Itemized modification records
****************

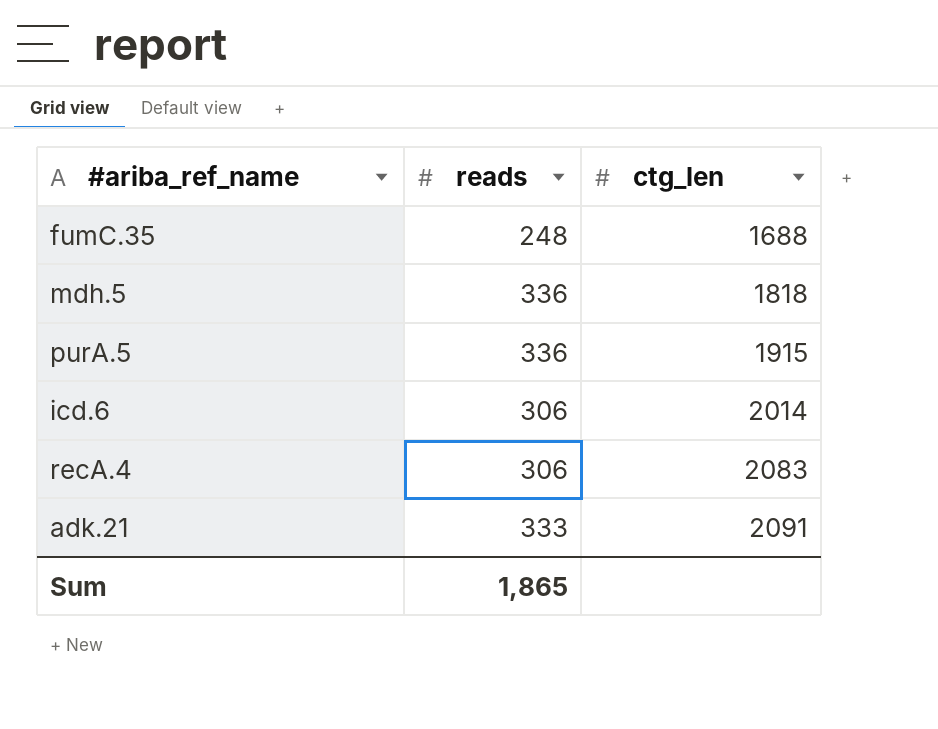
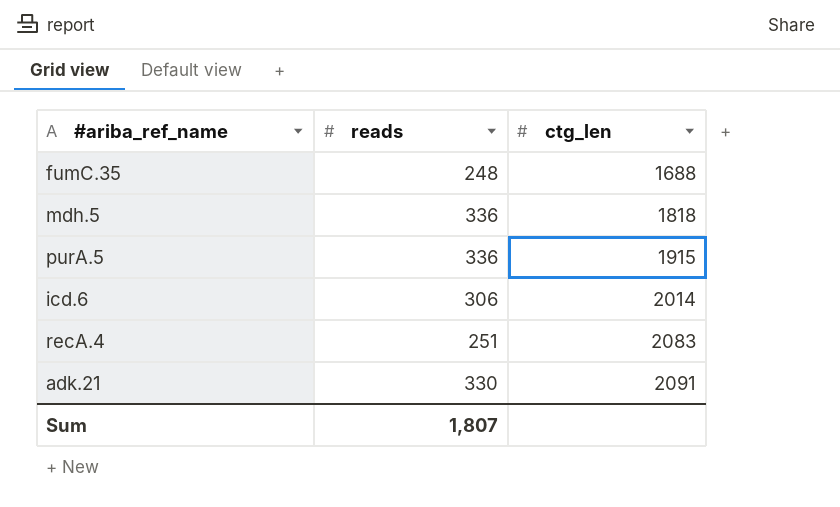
recA.4 | reads: 306 -> 251
adk.21 | reads: 333 -> 330
Sum | reads: 1,865 -> 1,807

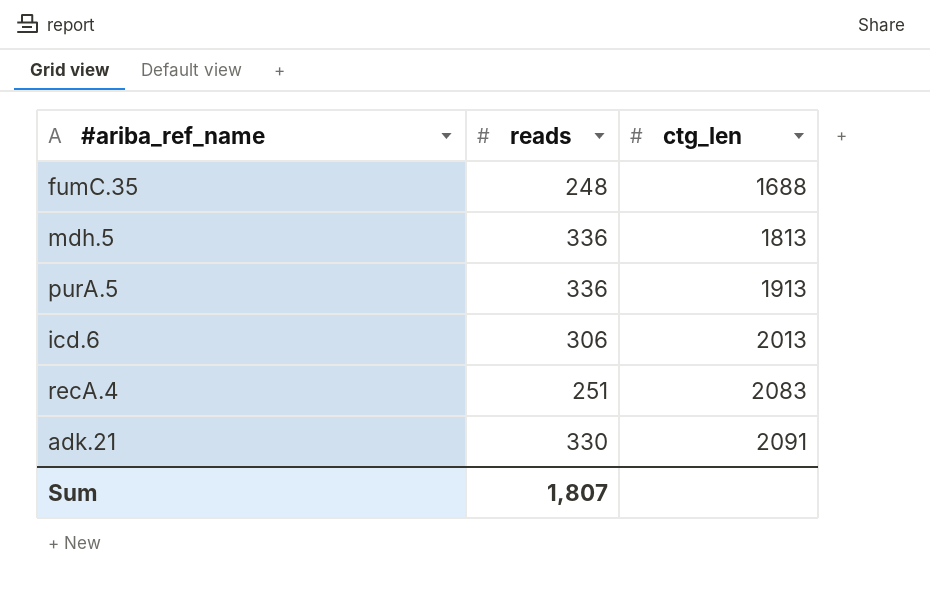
mdh.5 | ctg_len: 1818 -> 1813
purA.5 | ctg_len: 1915 -> 1913
icd.6 | ctg_len: 2014 -> 2013

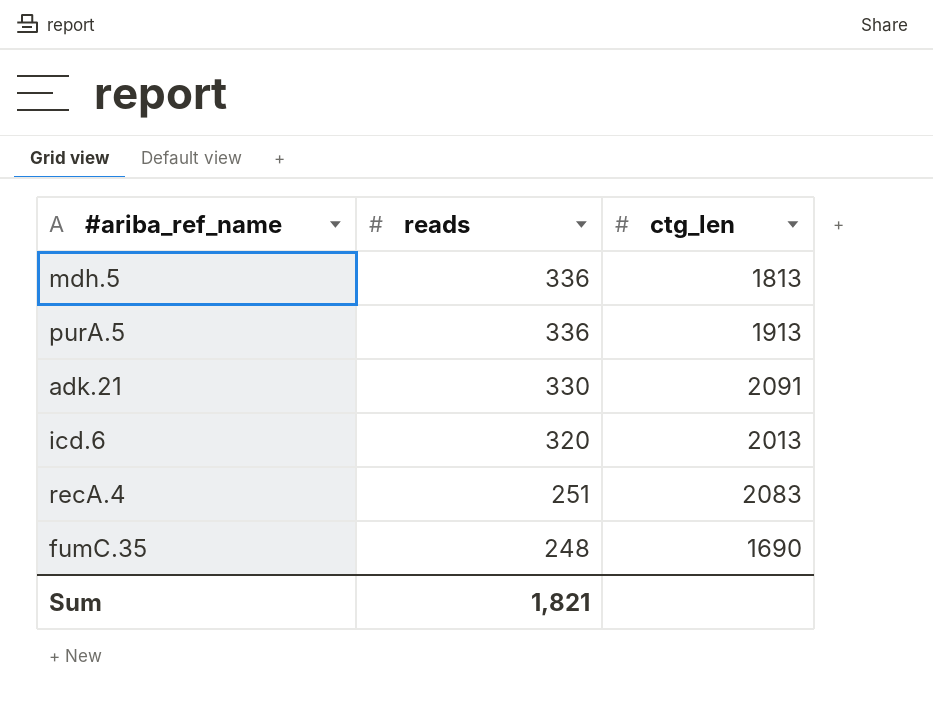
row order: ctg_len ascending -> reads descending
icd.6 | reads: 306 -> 320
fumC.35 | ctg_len: 1688 -> 1690
Sum | reads: 1,807 -> 1,821

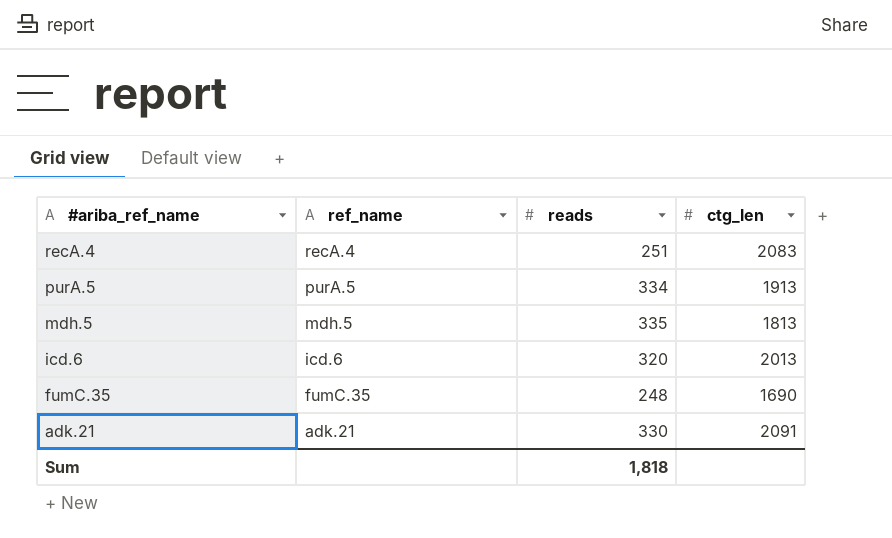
row order: reads descending -> #ariba_ref_name descending
column ref_name | position: none -> 2
purA.5 | reads: 336 -> 334
mdh.5 | reads: 336 -> 335
Sum | reads: 1,821 -> 1,818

****************

**Work request:**
Whenever "order" occurs in a line above, copy that line.

**Task result:**
row order: ctg_len ascending -> reads descending
row order: reads descending -> #ariba_ref_name descending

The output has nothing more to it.